→ **RECORD EXTRACTS**
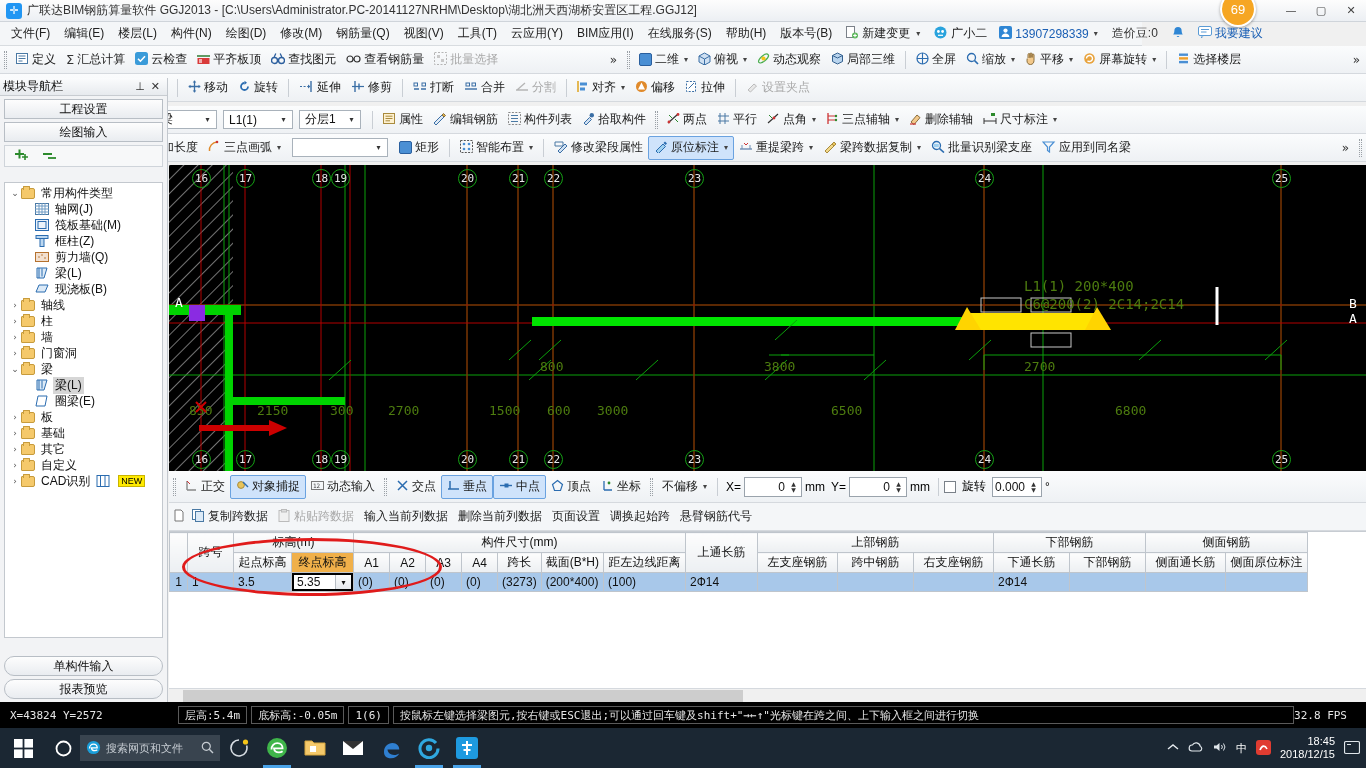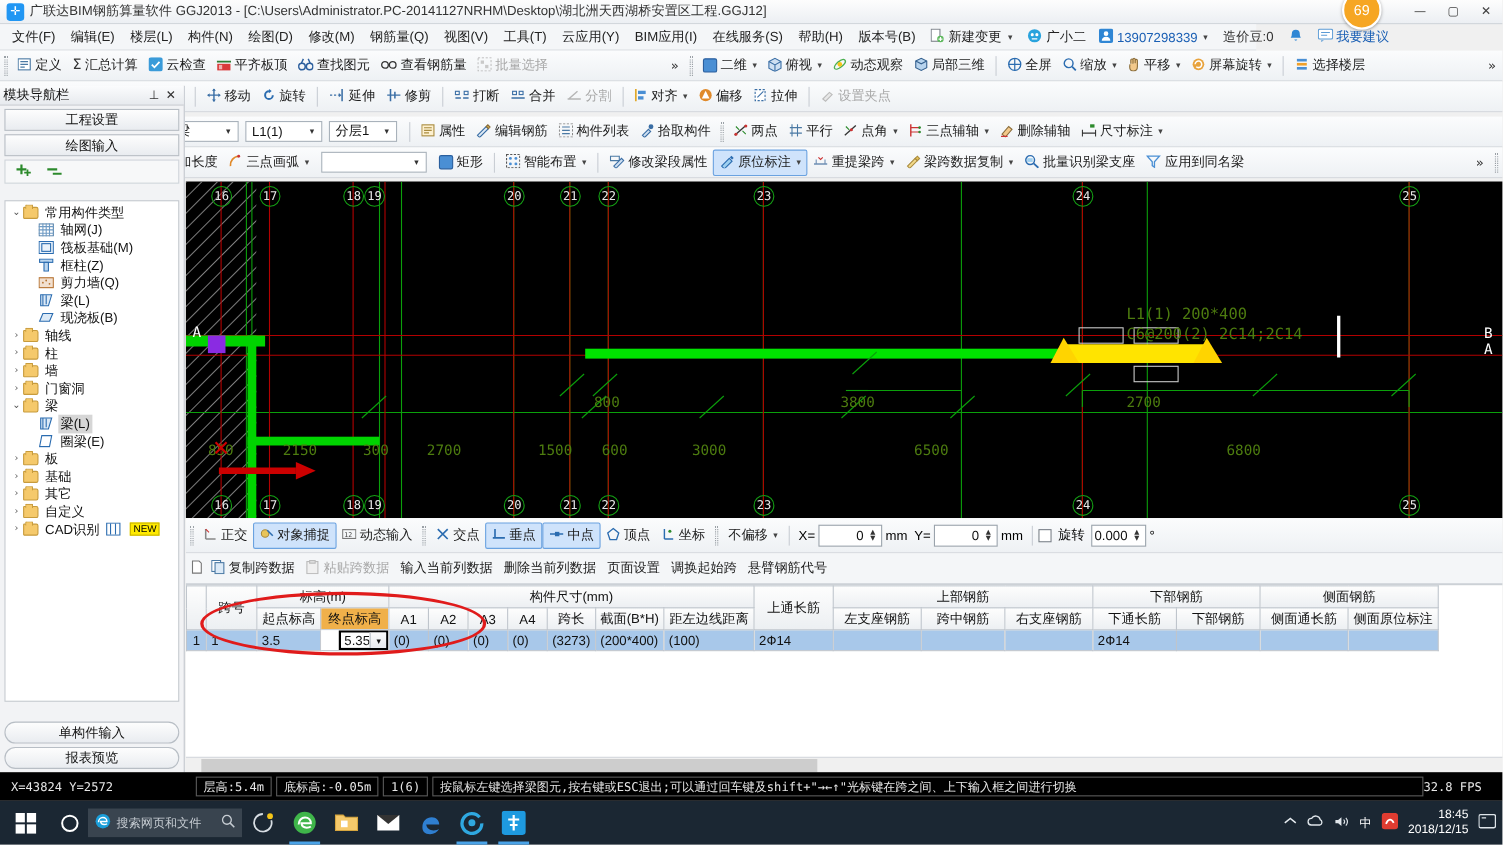--- a/index.html
+++ b/index.html
@@ -150,21 +150,21 @@
     border:1px solid #bfc5cc;padding:1px 4px;font-weight:normal;color:#111;
     white-space:nowrap;overflow:hidden;height:19px;
   }
   table.grid th{background:linear-gradient(#fdfdfd,#eceff2);text-align:center;}
   table.grid th.hl{background:#f0b04a;}
   td.rowhdr{background:#fbd9a0;text-align:center;}
   tr.selrow td{background:#a8c8ea;}
   .editcell{position:relative;background:#fff !important;padding:0 !important;}
   .editbox{
     position:absolute;left:0;top:0;right:0;bottom:0;border:2px solid #000;background:#fff;
-    display:flex;align-items:center;padding-left:3px;font-size:12px;margin-left:16px;
+    display:flex;align-items:center;padding-left:3px;font-size:12px;
   }
   .editbox .dd{margin-left:auto;width:16px;height:100%;border-left:1px solid #b6bcc3;
     background:linear-gradient(#fcfcfc,#e6e9ed);display:flex;align-items:center;justify-content:center;
     font-size:8px;font-family:"DejaVu Sans",sans-serif;}
   .hscroll{
     position:absolute;left:169px;top:688px;width:1197px;height:14px;background:#f0f0f0;border-top:1px solid #d5d9de;
   }
   .hthumb{position:absolute;left:14px;top:1px;width:560px;height:12px;background:#cdcdcd;}
 
   
@@ -1016,21 +1016,21 @@
     <div class="cvtxt" style="left:371px;top:194px">800</div>
     <div class="cvtxt" style="left:595px;top:194px">3800</div>
     <div class="cvtxt" style="left:855px;top:194px">2700</div>
 
     <div class="cvtxt" style="left:20px;top:238px">850</div>
     <div class="cvtxt" style="left:88px;top:238px">2150</div>
     <div class="cvtxt" style="left:161px;top:238px">300</div>
     <div class="cvtxt" style="left:219px;top:238px">2700</div>
     <div class="cvtxt" style="left:320px;top:238px">1500</div>
     <div class="cvtxt" style="left:378px;top:238px">600</div>
-    <div class="cvtxt" style="left:460px;top:238px">3000</div>
+    <div class="cvtxt" style="left:428px;top:238px">3000</div>
     <div class="cvtxt" style="left:662px;top:238px">6500</div>
     <div class="cvtxt" style="left:946px;top:238px">6800</div>
 
     <svg width="120" height="40" style="position:absolute;left:22px;top:235px">
       <path d="M5 2l10 10M15 2L5 12" stroke="#cc0000" stroke-width="2"></path>
       <path d="M8 28h70" stroke="#cc0000" stroke-width="6"></path>
       <path d="M78 20l18 8-18 8z" fill="#cc0000"></path>
     </svg>
   </div>
 

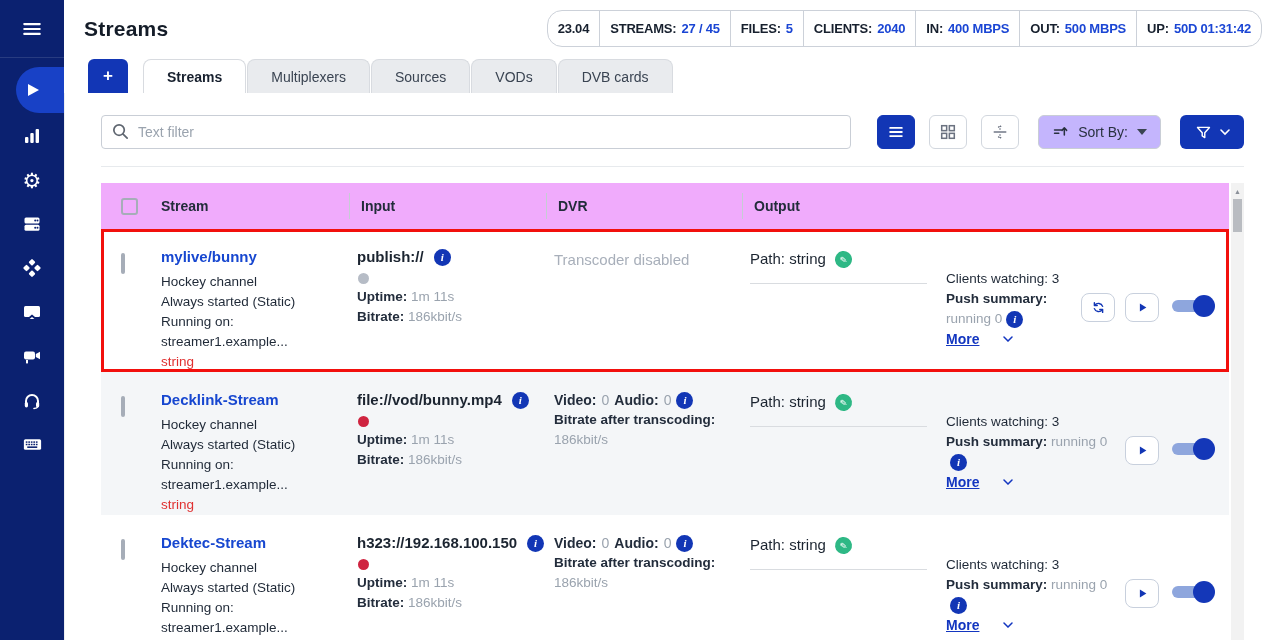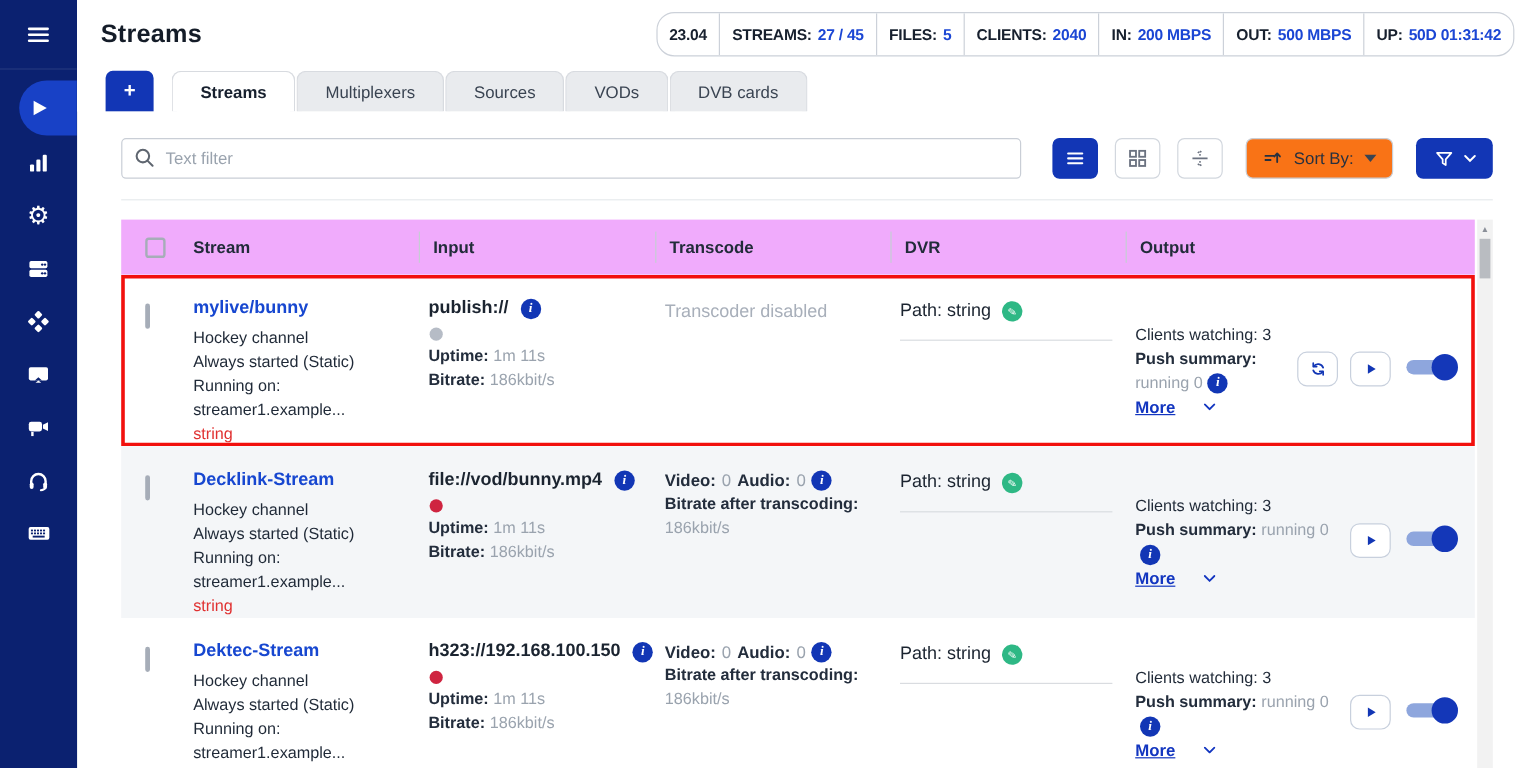--- a/index.html
+++ b/index.html
@@ -46,21 +46,21 @@
   .toolbar { display: flex; align-items: center; padding: 22px 0 17px 0; border-bottom: 1px solid #e7eaed; }
   .search-box { position: relative; width: 750px; }
   .search-box input { width: 100%; height: 34px; border: 1px solid #c9ced6; border-radius: 4px;
     padding: 0 10px 0 36px; font-size: 14px; font-family: inherit; color: #333; outline: none; }
   .search-box input::placeholder { color: #9aa3ae; }
   .search-icon { position: absolute; left: 10px; top: 7px; }
   .tools { margin-left: auto; display: flex; align-items: center; gap: 14px; }
   .icon-btn { width: 38px; height: 34px; border: 1px solid #d2d7de; border-radius: 6px; background: #fff;
     display: flex; align-items: center; justify-content: center; cursor: pointer; }
   .icon-btn.primary { background: #1236b5; border-color: #1236b5; }
-  .sort-btn { height: 34px; border: 1px solid #c9ced6; border-radius: 6px; background: #f97316;
+  .sort-btn { height: 34px; border: 1px solid #c9ced6; border-radius: 6px; background: #c4b5fd;
     display: flex; align-items: center; gap: 9px; padding: 0 13px; font-size: 14px; color: #28313f;
     cursor: pointer; margin-left: 5px; }
   .caret { width: 0; height: 0; border-left: 5px solid transparent; border-right: 5px solid transparent;
     border-top: 6px solid #3a4452; }
   .filter-btn { width: 64px; height: 34px; background: #1236b5; border-radius: 6px; border: none;
     display: flex; align-items: center; justify-content: center; gap: 8px; cursor: pointer; margin-left: 5px; }
 
   
   .table-wrap { position: relative; margin-top: 16px; padding-right: 15px; }
   .vscroll { position: absolute; right: 0; top: 0; bottom: 0; width: 13px; background: #f2f2f2; }
@@ -218,21 +218,21 @@
       <div class="stat-seg">
         <span class="stat-label">FILES:</span>
         <span class="stat-value">5</span>
       </div>
       <div class="stat-seg">
         <span class="stat-label">CLIENTS:</span>
         <span class="stat-value">2040</span>
       </div>
       <div class="stat-seg">
         <span class="stat-label">IN:</span>
-        <span class="stat-value">200 MBPS</span>
+        <span class="stat-value">400 MBPS</span>
       </div>
       <div class="stat-seg">
         <span class="stat-label">OUT:</span>
         <span class="stat-value">500 MBPS</span>
       </div>
       <div class="stat-seg">
         <span class="stat-label">UP:</span>
         <span class="stat-value">50D 01:31:42</span>
       </div>
     </div>
@@ -305,21 +305,20 @@
       <div class="vscroll">
         <span class="arrow">▲</span>
         <div class="thumb"></div>
       </div>
       <div class="thead">
         <div class="col-check">
             <span class="checkbox"></span>
           </div>
         <div class="col-stream">Stream</div>
         <div class="col-input hdiv">Input</div>
-        <div class="col-transcode hdiv">Transcode</div>
         <div class="col-dvr hdiv">DVR</div>
         <div class="col-output hdiv">Output</div>
       </div>
 
       <div id="table-body">
   <div class="row highlighted">
     <div class="col-check"><span class="checkbox"></span></div>
 
     <div class="cell col-stream">
       <span class="stream-name">mylive/bunny</span>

→ **EXERCISE OBJECTIVE**
First drop every picture, then print the data above exactly as it stands.

→ **EXERCISE RESULT**
--- a/index.html
+++ b/index.html
@@ -150,21 +150,21 @@
     border:1px solid #bfc5cc;padding:1px 4px;font-weight:normal;color:#111;
     white-space:nowrap;overflow:hidden;height:19px;
   }
   table.grid th{background:linear-gradient(#fdfdfd,#eceff2);text-align:center;}
   table.grid th.hl{background:#f0b04a;}
   td.rowhdr{background:#fbd9a0;text-align:center;}
   tr.selrow td{background:#a8c8ea;}
   .editcell{position:relative;background:#fff !important;padding:0 !important;}
   .editbox{
     position:absolute;left:0;top:0;right:0;bottom:0;border:2px solid #000;background:#fff;
-    display:flex;align-items:center;padding-left:3px;font-size:12px;margin-left:16px;
+    display:flex;align-items:center;padding-left:3px;font-size:12px;
   }
   .editbox .dd{margin-left:auto;width:16px;height:100%;border-left:1px solid #b6bcc3;
     background:linear-gradient(#fcfcfc,#e6e9ed);display:flex;align-items:center;justify-content:center;
     font-size:8px;font-family:"DejaVu Sans",sans-serif;}
   .hscroll{
     position:absolute;left:169px;top:688px;width:1197px;height:14px;background:#f0f0f0;border-top:1px solid #d5d9de;
   }
   .hthumb{position:absolute;left:14px;top:1px;width:560px;height:12px;background:#cdcdcd;}
 
   
@@ -1016,21 +1016,21 @@
     <div class="cvtxt" style="left:371px;top:194px">800</div>
     <div class="cvtxt" style="left:595px;top:194px">3800</div>
     <div class="cvtxt" style="left:855px;top:194px">2700</div>
 
     <div class="cvtxt" style="left:20px;top:238px">850</div>
     <div class="cvtxt" style="left:88px;top:238px">2150</div>
     <div class="cvtxt" style="left:161px;top:238px">300</div>
     <div class="cvtxt" style="left:219px;top:238px">2700</div>
     <div class="cvtxt" style="left:320px;top:238px">1500</div>
     <div class="cvtxt" style="left:378px;top:238px">600</div>
-    <div class="cvtxt" style="left:460px;top:238px">3000</div>
+    <div class="cvtxt" style="left:428px;top:238px">3000</div>
     <div class="cvtxt" style="left:662px;top:238px">6500</div>
     <div class="cvtxt" style="left:946px;top:238px">6800</div>
 
     <svg width="120" height="40" style="position:absolute;left:22px;top:235px">
       <path d="M5 2l10 10M15 2L5 12" stroke="#cc0000" stroke-width="2"></path>
       <path d="M8 28h70" stroke="#cc0000" stroke-width="6"></path>
       <path d="M78 20l18 8-18 8z" fill="#cc0000"></path>
     </svg>
   </div>
 

--- a/index.html
+++ b/index.html
@@ -46,21 +46,21 @@
   .toolbar { display: flex; align-items: center; padding: 22px 0 17px 0; border-bottom: 1px solid #e7eaed; }
   .search-box { position: relative; width: 750px; }
   .search-box input { width: 100%; height: 34px; border: 1px solid #c9ced6; border-radius: 4px;
     padding: 0 10px 0 36px; font-size: 14px; font-family: inherit; color: #333; outline: none; }
   .search-box input::placeholder { color: #9aa3ae; }
   .search-icon { position: absolute; left: 10px; top: 7px; }
   .tools { margin-left: auto; display: flex; align-items: center; gap: 14px; }
   .icon-btn { width: 38px; height: 34px; border: 1px solid #d2d7de; border-radius: 6px; background: #fff;
     display: flex; align-items: center; justify-content: center; cursor: pointer; }
   .icon-btn.primary { background: #1236b5; border-color: #1236b5; }
-  .sort-btn { height: 34px; border: 1px solid #c9ced6; border-radius: 6px; background: #f97316;
+  .sort-btn { height: 34px; border: 1px solid #c9ced6; border-radius: 6px; background: #c4b5fd;
     display: flex; align-items: center; gap: 9px; padding: 0 13px; font-size: 14px; color: #28313f;
     cursor: pointer; margin-left: 5px; }
   .caret { width: 0; height: 0; border-left: 5px solid transparent; border-right: 5px solid transparent;
     border-top: 6px solid #3a4452; }
   .filter-btn { width: 64px; height: 34px; background: #1236b5; border-radius: 6px; border: none;
     display: flex; align-items: center; justify-content: center; gap: 8px; cursor: pointer; margin-left: 5px; }
 
   
   .table-wrap { position: relative; margin-top: 16px; padding-right: 15px; }
   .vscroll { position: absolute; right: 0; top: 0; bottom: 0; width: 13px; background: #f2f2f2; }
@@ -218,21 +218,21 @@
       <div class="stat-seg">
         <span class="stat-label">FILES:</span>
         <span class="stat-value">5</span>
       </div>
       <div class="stat-seg">
         <span class="stat-label">CLIENTS:</span>
         <span class="stat-value">2040</span>
       </div>
       <div class="stat-seg">
         <span class="stat-label">IN:</span>
-        <span class="stat-value">200 MBPS</span>
+        <span class="stat-value">400 MBPS</span>
       </div>
       <div class="stat-seg">
         <span class="stat-label">OUT:</span>
         <span class="stat-value">500 MBPS</span>
       </div>
       <div class="stat-seg">
         <span class="stat-label">UP:</span>
         <span class="stat-value">50D 01:31:42</span>
       </div>
     </div>
@@ -305,21 +305,20 @@
       <div class="vscroll">
         <span class="arrow">▲</span>
         <div class="thumb"></div>
       </div>
       <div class="thead">
         <div class="col-check">
             <span class="checkbox"></span>
           </div>
         <div class="col-stream">Stream</div>
         <div class="col-input hdiv">Input</div>
-        <div class="col-transcode hdiv">Transcode</div>
         <div class="col-dvr hdiv">DVR</div>
         <div class="col-output hdiv">Output</div>
       </div>
 
       <div id="table-body">
   <div class="row highlighted">
     <div class="col-check"><span class="checkbox"></span></div>
 
     <div class="cell col-stream">
       <span class="stream-name">mylive/bunny</span>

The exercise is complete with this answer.